Stop overplanning. End your analysis paralysis and kill your darlings (to quote Stephen King). In other words, test how quickly you can fail that amazing business idea of yours.

Thinking About Failure

Let’s say you failed. Boo-hoo. What's next? Get up, brush off your knickers, and set your mind to learning from failure instead of sulking about it. Heck, eventually you might even grow to welcome it.

We imagine progress too often and too narrowly as having one uninterrupted win after another. That’s completely the wrong way to approach business growth. More frequently, it’s about failing — quickly and (hopefully) non-catastrophically — and applying the lessons learned to the next iteration. 

Just to drive home the point, here’s a compilation of people who are, in one way or another, on their way to success...albeit, perhaps, with a few painful detours. 


Of course, this is easier said than done. Just because you’re experiencing the “success” of having a lot of failure does not automatically mean you’re moving in the direction of your goals and will automatically be guaranteed success.
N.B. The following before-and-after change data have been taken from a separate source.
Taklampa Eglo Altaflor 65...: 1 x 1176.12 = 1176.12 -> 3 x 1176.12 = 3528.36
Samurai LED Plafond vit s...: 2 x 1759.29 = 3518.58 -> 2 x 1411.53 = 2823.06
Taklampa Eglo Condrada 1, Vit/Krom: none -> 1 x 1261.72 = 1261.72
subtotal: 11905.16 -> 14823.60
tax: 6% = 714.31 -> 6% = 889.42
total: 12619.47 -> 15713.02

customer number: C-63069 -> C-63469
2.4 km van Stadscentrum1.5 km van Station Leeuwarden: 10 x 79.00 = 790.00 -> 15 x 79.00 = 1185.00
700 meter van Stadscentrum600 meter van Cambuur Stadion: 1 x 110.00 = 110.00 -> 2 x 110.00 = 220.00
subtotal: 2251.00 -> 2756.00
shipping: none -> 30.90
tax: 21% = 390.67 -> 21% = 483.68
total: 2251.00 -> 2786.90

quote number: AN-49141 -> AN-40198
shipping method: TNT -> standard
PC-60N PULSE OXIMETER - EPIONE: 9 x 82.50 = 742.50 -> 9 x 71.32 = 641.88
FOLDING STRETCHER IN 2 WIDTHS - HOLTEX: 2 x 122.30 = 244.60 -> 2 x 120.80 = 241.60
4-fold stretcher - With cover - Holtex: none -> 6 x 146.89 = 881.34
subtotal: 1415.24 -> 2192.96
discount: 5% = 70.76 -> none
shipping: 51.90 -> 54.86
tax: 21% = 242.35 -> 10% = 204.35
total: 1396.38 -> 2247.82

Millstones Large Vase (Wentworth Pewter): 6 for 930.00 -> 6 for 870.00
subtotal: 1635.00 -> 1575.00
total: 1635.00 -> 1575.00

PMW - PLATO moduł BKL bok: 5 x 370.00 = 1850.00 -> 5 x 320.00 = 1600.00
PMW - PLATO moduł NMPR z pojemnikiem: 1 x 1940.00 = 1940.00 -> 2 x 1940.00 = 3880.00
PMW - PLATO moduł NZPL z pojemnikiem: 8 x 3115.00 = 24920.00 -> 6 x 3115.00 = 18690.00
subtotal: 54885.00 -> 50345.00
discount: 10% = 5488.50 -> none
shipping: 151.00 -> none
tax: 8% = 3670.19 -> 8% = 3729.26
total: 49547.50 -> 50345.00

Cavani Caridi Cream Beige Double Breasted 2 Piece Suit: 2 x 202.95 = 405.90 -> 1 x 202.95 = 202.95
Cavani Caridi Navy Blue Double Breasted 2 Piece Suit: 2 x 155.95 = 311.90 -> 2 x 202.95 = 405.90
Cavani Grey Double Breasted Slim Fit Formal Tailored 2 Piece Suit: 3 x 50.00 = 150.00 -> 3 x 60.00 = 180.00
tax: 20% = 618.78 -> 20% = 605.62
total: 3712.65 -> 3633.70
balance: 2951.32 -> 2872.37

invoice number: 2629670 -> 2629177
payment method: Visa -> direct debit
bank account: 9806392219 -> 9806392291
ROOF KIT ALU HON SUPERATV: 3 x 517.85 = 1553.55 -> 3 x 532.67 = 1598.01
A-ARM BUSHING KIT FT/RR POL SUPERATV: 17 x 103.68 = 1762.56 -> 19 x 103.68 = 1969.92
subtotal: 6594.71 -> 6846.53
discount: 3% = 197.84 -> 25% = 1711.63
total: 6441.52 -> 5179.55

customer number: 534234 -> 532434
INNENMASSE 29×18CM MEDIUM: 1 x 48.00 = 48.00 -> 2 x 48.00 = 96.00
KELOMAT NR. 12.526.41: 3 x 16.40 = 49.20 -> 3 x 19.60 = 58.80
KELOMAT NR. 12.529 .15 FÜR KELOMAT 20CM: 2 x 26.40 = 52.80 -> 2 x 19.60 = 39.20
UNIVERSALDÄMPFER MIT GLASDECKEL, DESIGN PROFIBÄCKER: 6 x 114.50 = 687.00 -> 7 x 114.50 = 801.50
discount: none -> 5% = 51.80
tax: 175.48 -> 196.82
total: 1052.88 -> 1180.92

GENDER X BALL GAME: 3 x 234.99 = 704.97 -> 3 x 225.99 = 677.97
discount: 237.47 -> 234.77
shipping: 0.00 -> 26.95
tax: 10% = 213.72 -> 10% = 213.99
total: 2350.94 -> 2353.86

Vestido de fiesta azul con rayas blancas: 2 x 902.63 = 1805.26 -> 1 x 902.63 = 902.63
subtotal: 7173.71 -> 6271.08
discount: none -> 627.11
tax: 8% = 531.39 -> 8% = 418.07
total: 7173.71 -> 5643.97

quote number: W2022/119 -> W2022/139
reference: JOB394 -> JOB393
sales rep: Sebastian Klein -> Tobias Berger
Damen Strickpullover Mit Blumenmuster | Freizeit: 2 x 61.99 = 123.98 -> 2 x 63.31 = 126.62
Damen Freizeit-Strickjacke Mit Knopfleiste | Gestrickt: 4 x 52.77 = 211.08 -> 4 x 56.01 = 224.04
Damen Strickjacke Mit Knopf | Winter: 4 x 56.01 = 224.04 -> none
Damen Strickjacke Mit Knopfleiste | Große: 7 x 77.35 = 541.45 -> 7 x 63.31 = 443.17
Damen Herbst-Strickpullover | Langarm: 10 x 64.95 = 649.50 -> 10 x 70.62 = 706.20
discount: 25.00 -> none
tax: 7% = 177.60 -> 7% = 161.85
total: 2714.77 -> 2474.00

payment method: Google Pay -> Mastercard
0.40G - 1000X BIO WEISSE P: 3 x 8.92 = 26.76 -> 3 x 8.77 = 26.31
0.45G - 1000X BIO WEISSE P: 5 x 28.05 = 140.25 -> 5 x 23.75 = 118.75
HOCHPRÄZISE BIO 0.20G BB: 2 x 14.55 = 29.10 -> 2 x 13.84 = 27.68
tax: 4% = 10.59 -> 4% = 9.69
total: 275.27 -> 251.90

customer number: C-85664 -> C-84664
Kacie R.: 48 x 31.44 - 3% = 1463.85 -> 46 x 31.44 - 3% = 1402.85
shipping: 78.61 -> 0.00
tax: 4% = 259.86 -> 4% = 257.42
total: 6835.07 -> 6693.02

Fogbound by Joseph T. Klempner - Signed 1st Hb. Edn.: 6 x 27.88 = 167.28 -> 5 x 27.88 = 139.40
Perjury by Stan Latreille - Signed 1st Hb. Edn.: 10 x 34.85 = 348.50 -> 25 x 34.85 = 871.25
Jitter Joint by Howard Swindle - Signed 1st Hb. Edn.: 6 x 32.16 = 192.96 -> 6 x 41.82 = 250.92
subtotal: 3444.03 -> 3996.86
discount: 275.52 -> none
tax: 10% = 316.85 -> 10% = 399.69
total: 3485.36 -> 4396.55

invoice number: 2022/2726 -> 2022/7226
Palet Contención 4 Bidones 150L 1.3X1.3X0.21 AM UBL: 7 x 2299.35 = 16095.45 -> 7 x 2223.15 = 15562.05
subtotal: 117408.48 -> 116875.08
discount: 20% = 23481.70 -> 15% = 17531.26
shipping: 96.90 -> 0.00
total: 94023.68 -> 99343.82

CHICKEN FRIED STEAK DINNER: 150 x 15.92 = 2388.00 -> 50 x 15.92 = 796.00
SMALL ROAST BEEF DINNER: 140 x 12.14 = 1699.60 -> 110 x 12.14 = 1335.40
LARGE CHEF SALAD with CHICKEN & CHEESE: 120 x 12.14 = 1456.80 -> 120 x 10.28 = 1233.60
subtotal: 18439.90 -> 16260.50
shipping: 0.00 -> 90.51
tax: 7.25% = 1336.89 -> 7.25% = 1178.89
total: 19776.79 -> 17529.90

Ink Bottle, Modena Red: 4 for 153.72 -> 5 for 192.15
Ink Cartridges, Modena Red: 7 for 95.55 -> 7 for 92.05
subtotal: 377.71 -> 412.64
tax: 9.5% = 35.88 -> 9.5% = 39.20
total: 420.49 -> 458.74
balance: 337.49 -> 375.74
You need a framework to apply the lessons from failure, and to make the right iterative pivots to move your business forward.

How We Help Businesses Fail (Safely)

At Only Co., we work with businesses to create intentional tests to prove or disprove key business hypotheses. This allows you to “fail” with low-consequence and high-reward learning, with the end goal of shortening the “test-learn-iterate” cycle. The faster you get at this cycle, the more future-proof your business will be.

The hard part: failure can obviously bruise the ego. If you resolve to set your feelings aside and focus on the big picture, the faster you can make objective, intelligence-based pivots, and the faster you win. 

And we all like winning.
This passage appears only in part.